(Data extracted from a collection)
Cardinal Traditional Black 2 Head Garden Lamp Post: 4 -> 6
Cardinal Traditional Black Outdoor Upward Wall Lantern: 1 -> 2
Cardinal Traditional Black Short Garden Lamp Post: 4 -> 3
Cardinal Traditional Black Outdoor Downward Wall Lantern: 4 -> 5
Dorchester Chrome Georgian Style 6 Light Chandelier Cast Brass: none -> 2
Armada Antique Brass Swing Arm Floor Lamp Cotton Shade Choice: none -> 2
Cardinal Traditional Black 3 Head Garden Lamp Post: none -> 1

What you should do:
Only the lines from the one containing "Cardinal Traditional Black Outdoor Upward" through the last line of the records should appear, each written out exactly.

Task response:
Cardinal Traditional Black Outdoor Upward Wall Lantern: 1 -> 2
Cardinal Traditional Black Short Garden Lamp Post: 4 -> 3
Cardinal Traditional Black Outdoor Downward Wall Lantern: 4 -> 5
Dorchester Chrome Georgian Style 6 Light Chandelier Cast Brass: none -> 2
Armada Antique Brass Swing Arm Floor Lamp Cotton Shade Choice: none -> 2
Cardinal Traditional Black 3 Head Garden Lamp Post: none -> 1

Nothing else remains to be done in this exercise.